### DATASET
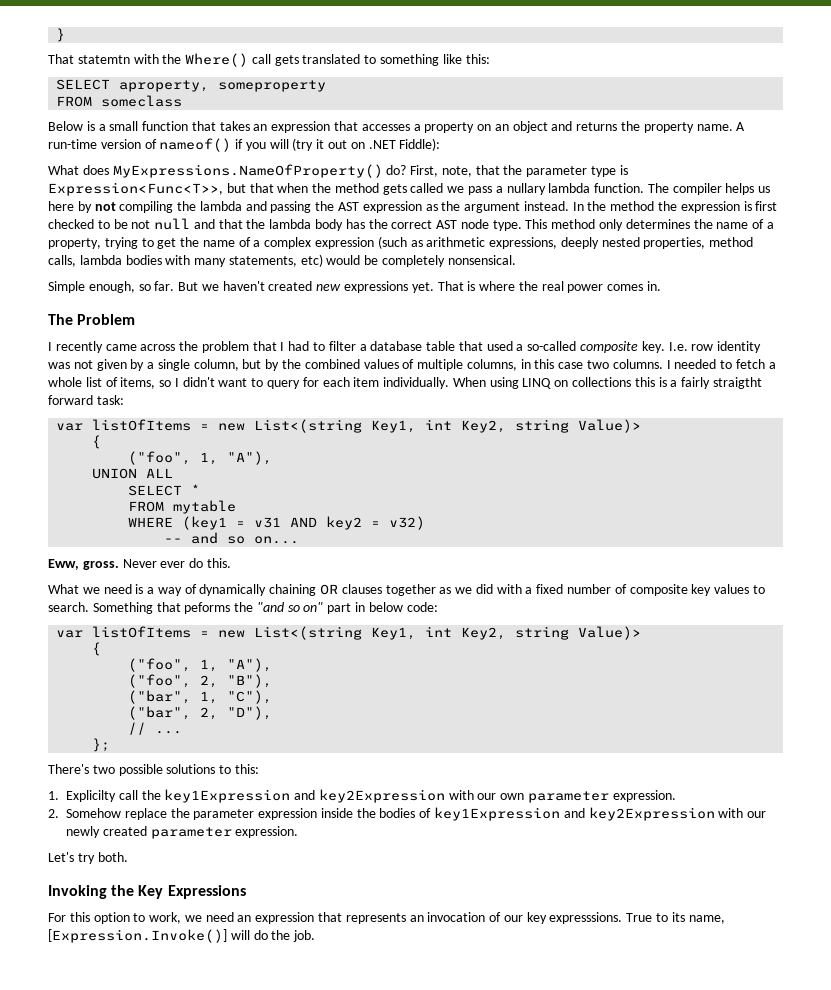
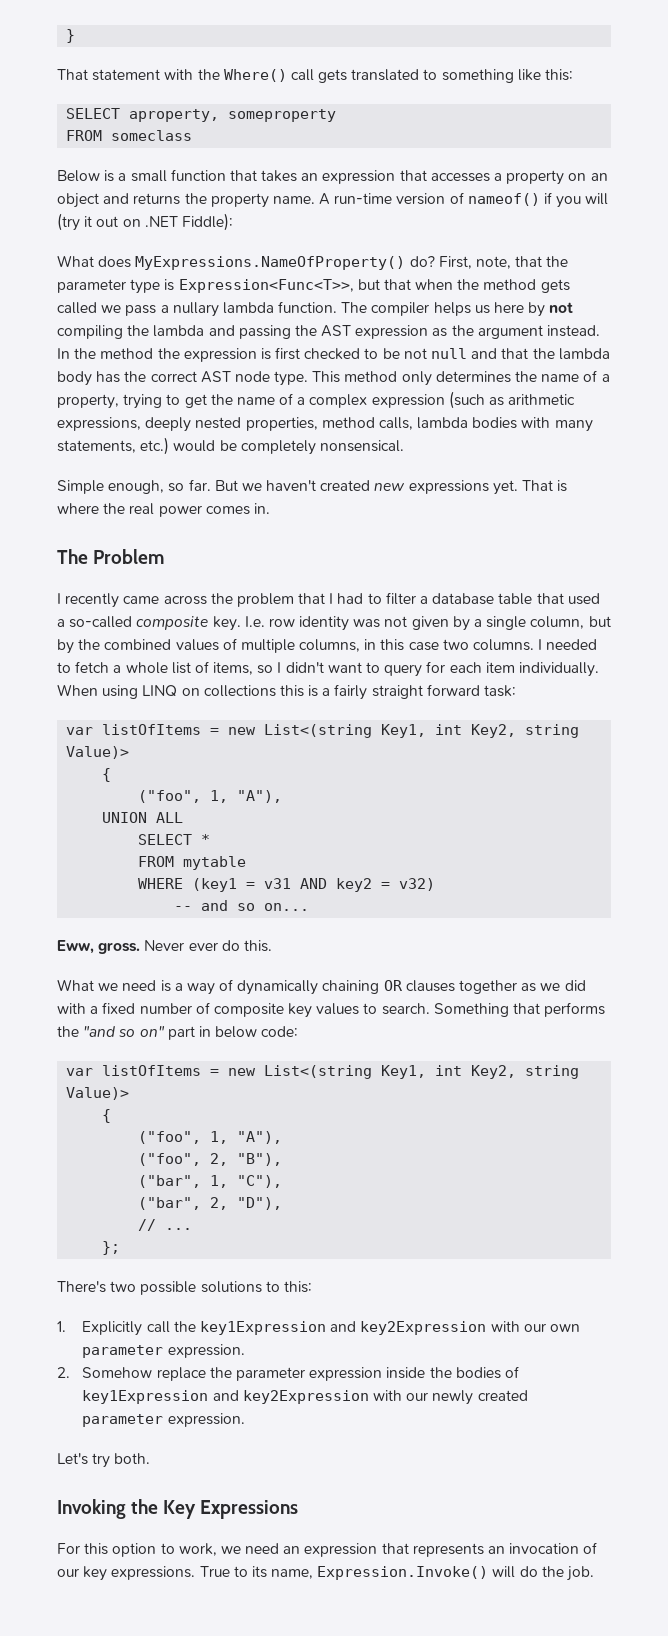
[77,55,130,64] statemtn -> [92,69,161,81] statement
[300,254,323,267] etc) -> [140,437,170,455] etc.)
[712,377,762,389] straigtht -> [371,685,423,699] straight
[184,602,231,614] peforms -> [544,1002,606,1017] performs
[66,790,116,802] Explicilty -> [82,1321,143,1336] Explicitly
[549,912,623,924] expresssions. -> [111,1566,196,1580] expressions.
[48,929,227,943] [Expression.Invoke()] -> [317,1566,489,1580] Expression.Invoke()

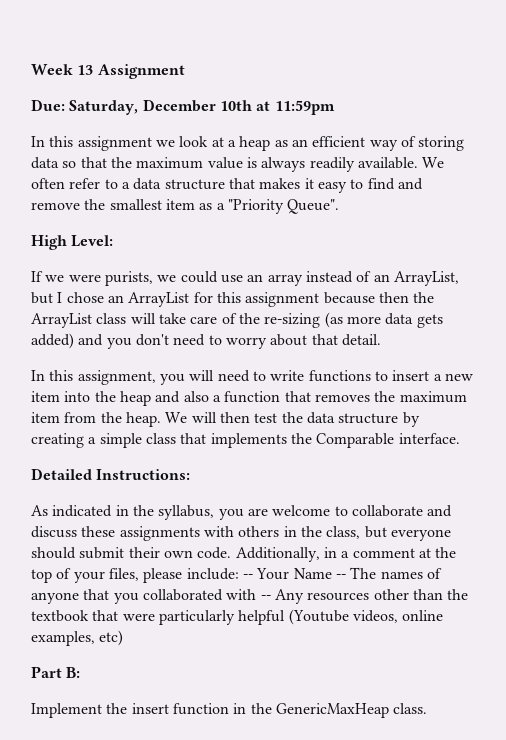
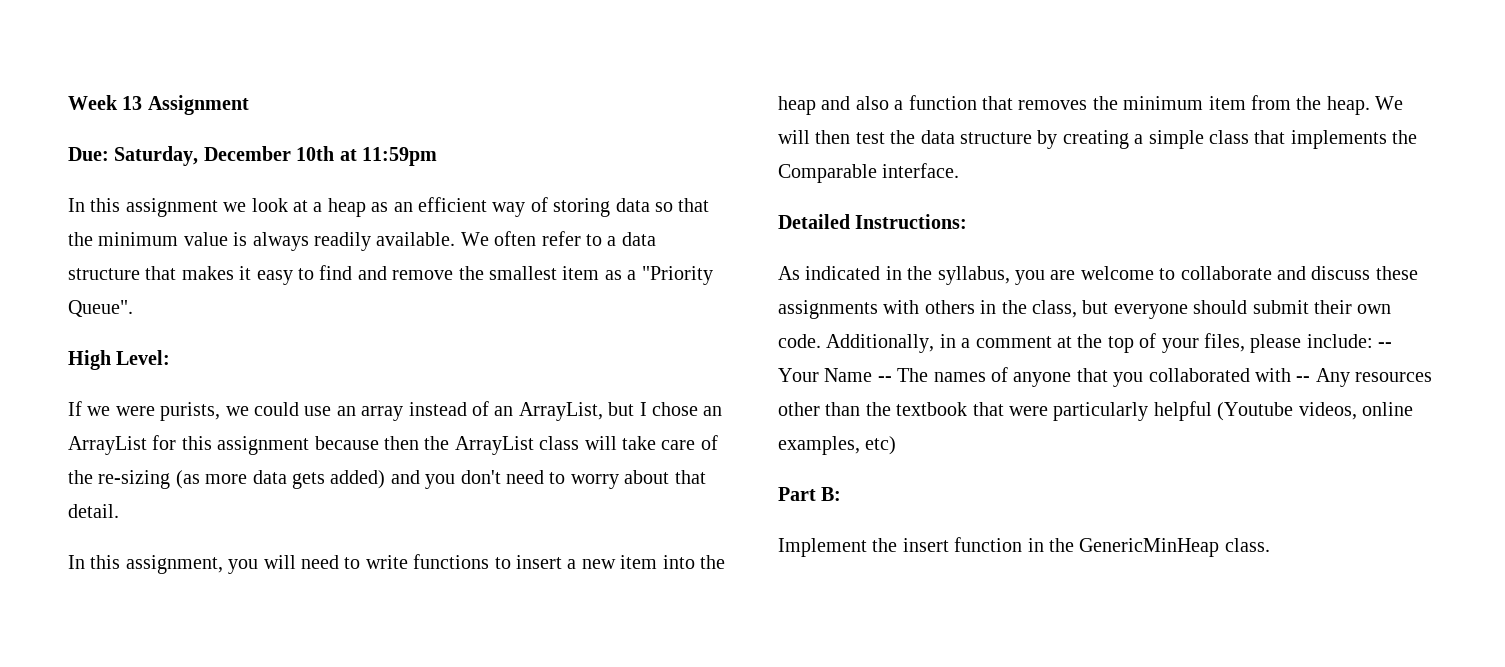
[136,157,204,169] maximum -> [98,232,179,246] minimum
[399,391,467,403] maximum -> [1123,96,1204,110] minimum
[275,703,389,718] GenericMaxHeap -> [1079,538,1220,557] GenericMinHeap

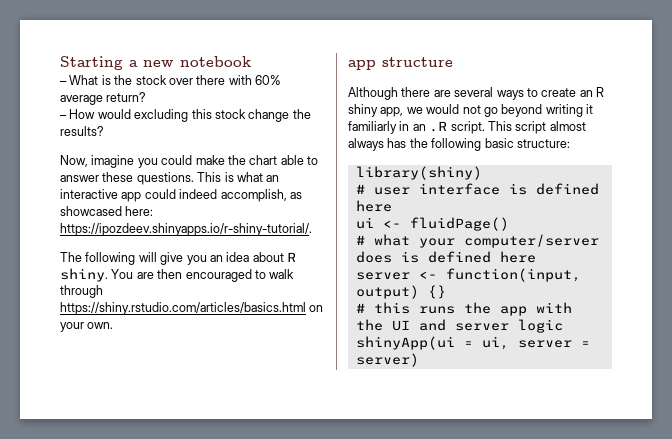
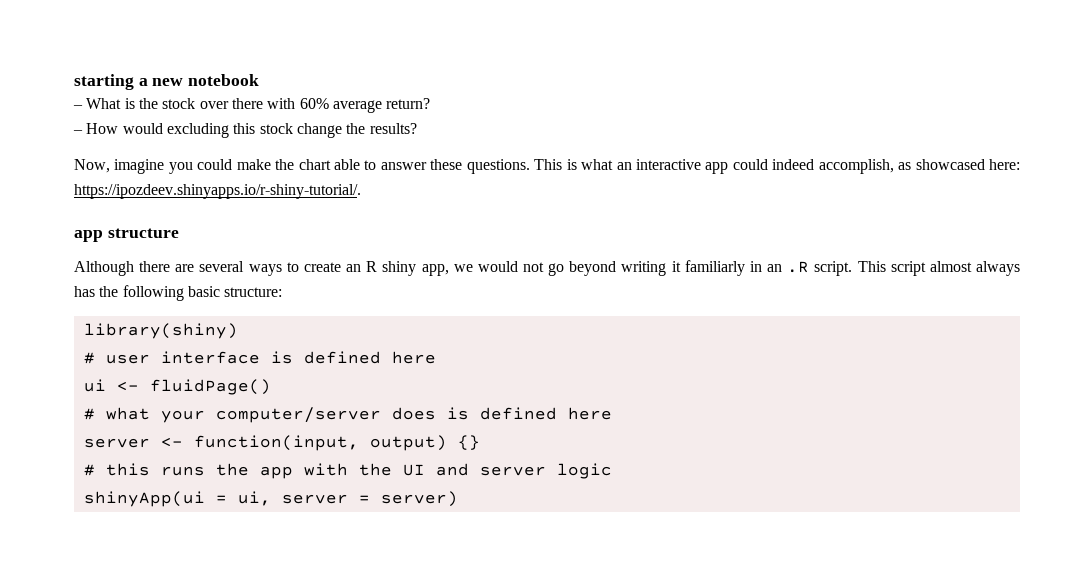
[60,56,123,70] Starting -> [74,74,134,90] starting
[60,252,296,265] [60,268,295,282] [60,285,103,298] [60,302,324,315] [60,322,114,332] // The following will give you an idea about R shiny. You are then encouraged to walk through https://shiny.rstudio.com/articles/basics.html on your own. -> (361, 191) none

### WHAT THE TASK ASKS
Output, exactly and with no pictures, every line from the one that contains "[136,157,204,169] maximum ->" through the final line of the entries.

### WRITTEN RESPONSE
[136,157,204,169] maximum -> [98,232,179,246] minimum
[399,391,467,403] maximum -> [1123,96,1204,110] minimum
[275,703,389,718] GenericMaxHeap -> [1079,538,1220,557] GenericMinHeap

[60,56,123,70] Starting -> [74,74,134,90] starting
[60,252,296,265] [60,268,295,282] [60,285,103,298] [60,302,324,315] [60,322,114,332] // The following will give you an idea about R shiny. You are then encouraged to walk through https://shiny.rstudio.com/articles/basics.html on your own. -> (361, 191) none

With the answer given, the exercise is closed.